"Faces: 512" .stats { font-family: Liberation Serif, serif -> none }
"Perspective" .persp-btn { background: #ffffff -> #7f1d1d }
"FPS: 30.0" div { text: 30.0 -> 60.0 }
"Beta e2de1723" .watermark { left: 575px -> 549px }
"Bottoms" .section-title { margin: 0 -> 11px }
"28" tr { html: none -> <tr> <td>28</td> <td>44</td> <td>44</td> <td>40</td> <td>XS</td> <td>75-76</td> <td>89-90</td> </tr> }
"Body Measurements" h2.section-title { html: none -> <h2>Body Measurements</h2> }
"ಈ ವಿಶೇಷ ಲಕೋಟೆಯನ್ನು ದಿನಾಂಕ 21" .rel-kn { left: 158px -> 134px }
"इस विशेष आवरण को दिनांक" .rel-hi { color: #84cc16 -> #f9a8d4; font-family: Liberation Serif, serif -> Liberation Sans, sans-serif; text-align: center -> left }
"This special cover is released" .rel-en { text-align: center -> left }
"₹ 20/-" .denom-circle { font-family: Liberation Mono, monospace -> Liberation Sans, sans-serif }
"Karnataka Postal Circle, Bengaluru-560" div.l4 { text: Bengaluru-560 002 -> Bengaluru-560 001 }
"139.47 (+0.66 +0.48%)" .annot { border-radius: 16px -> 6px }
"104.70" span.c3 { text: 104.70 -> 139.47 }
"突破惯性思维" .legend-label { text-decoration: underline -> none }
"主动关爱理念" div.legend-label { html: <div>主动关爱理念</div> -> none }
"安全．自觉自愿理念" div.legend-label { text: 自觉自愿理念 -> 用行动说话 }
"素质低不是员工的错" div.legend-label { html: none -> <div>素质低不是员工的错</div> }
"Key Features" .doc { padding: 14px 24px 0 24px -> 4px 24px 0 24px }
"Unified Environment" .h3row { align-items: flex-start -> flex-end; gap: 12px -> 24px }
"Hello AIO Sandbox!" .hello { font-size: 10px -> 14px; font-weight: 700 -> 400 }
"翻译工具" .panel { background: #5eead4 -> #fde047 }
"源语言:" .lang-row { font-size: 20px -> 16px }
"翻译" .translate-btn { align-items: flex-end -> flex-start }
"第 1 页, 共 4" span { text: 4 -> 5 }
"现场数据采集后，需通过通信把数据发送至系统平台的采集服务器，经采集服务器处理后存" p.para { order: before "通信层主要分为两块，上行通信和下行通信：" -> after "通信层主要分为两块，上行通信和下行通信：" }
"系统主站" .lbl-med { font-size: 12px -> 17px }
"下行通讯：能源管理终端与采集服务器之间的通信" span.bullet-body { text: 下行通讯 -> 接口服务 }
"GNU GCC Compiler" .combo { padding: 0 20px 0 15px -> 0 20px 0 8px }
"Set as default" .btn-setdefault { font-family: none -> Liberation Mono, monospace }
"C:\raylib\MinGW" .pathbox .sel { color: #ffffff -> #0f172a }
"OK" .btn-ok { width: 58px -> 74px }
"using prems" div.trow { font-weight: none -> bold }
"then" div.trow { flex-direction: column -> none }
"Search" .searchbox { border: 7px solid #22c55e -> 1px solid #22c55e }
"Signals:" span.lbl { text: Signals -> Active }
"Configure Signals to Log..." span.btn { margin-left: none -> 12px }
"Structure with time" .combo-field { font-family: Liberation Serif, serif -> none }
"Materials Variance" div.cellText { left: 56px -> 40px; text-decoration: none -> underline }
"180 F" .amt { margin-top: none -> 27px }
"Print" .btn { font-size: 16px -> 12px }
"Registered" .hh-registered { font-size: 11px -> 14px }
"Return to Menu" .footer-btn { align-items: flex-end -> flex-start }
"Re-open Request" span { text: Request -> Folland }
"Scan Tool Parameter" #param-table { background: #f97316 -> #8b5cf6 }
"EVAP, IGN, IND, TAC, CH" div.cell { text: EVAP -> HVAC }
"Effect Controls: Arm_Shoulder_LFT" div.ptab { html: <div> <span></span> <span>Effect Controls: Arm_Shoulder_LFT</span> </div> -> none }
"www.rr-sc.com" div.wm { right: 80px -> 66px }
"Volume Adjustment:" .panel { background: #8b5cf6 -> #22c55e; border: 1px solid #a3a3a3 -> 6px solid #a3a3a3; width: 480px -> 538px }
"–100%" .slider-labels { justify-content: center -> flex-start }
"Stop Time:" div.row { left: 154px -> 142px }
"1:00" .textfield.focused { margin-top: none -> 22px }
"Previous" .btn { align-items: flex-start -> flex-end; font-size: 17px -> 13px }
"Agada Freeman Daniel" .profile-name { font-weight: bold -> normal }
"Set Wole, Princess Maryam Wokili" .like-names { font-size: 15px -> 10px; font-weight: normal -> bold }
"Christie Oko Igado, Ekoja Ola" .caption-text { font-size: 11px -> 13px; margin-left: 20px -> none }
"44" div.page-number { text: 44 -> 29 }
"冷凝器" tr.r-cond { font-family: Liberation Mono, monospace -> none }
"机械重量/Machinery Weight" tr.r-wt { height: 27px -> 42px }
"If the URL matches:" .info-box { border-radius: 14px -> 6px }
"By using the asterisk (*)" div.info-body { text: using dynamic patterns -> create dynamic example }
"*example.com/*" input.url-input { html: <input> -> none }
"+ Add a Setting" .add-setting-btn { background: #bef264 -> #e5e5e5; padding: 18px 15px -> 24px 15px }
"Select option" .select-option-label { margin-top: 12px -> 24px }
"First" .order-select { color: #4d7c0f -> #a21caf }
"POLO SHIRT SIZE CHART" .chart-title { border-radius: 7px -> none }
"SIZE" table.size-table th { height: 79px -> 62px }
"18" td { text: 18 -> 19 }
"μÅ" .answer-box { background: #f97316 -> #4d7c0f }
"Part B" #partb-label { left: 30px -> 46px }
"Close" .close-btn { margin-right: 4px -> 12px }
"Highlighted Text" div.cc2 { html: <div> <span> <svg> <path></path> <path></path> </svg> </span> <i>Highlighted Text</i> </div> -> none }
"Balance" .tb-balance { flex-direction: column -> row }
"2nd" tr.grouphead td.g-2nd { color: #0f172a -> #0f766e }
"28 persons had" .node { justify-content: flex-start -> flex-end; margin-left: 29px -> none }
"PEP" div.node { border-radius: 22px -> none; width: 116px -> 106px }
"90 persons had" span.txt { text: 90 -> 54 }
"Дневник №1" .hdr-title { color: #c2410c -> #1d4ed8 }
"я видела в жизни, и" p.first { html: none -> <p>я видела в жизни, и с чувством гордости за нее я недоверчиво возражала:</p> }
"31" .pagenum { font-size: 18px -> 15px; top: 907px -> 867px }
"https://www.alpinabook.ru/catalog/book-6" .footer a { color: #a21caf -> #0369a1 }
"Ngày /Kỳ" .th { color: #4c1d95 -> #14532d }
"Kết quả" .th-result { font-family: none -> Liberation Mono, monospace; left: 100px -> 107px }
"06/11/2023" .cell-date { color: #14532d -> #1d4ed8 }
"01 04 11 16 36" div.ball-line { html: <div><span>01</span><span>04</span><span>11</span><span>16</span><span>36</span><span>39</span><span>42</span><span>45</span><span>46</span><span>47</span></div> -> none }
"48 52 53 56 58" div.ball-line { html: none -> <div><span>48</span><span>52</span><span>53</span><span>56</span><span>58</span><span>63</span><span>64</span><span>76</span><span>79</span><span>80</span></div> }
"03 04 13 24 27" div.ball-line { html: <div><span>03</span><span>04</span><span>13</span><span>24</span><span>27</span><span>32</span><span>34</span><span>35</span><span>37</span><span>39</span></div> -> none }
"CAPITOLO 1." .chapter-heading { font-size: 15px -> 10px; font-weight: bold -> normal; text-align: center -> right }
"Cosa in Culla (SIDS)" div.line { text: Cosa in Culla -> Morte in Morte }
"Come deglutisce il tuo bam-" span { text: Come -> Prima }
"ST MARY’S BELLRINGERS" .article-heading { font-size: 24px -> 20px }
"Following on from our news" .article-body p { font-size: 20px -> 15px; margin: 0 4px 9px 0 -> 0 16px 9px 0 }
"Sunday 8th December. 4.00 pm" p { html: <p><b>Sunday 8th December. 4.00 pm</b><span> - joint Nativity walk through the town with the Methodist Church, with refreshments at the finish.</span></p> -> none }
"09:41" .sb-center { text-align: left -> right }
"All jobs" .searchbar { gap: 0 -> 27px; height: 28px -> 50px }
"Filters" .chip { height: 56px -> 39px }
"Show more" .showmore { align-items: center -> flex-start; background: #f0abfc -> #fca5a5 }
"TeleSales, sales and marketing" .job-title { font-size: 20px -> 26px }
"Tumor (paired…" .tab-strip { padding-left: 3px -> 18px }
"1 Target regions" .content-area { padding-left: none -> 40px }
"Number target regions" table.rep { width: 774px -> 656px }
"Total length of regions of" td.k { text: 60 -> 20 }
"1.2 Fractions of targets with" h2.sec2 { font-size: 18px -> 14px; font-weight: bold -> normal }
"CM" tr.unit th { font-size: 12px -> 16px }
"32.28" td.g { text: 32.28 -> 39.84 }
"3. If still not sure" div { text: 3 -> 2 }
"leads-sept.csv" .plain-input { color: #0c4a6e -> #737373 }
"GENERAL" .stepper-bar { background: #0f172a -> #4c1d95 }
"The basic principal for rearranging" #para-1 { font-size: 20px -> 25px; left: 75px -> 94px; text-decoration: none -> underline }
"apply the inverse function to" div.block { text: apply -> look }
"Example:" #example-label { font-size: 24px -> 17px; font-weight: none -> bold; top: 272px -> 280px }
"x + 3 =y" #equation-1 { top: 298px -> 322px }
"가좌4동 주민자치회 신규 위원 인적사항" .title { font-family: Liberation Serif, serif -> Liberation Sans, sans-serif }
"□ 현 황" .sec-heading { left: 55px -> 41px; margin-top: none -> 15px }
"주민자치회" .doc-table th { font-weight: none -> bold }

────────────────────────────────────────

PROBLEM REQUIREMENTS – Look through the entries above and find each line where the word "node" occurs; copy those lines.

EXERCISE RESPONSE –
"28 persons had" .node { justify-content: flex-start -> flex-end; margin-left: 29px -> none }
"PEP" div.node { border-radius: 22px -> none; width: 116px -> 106px }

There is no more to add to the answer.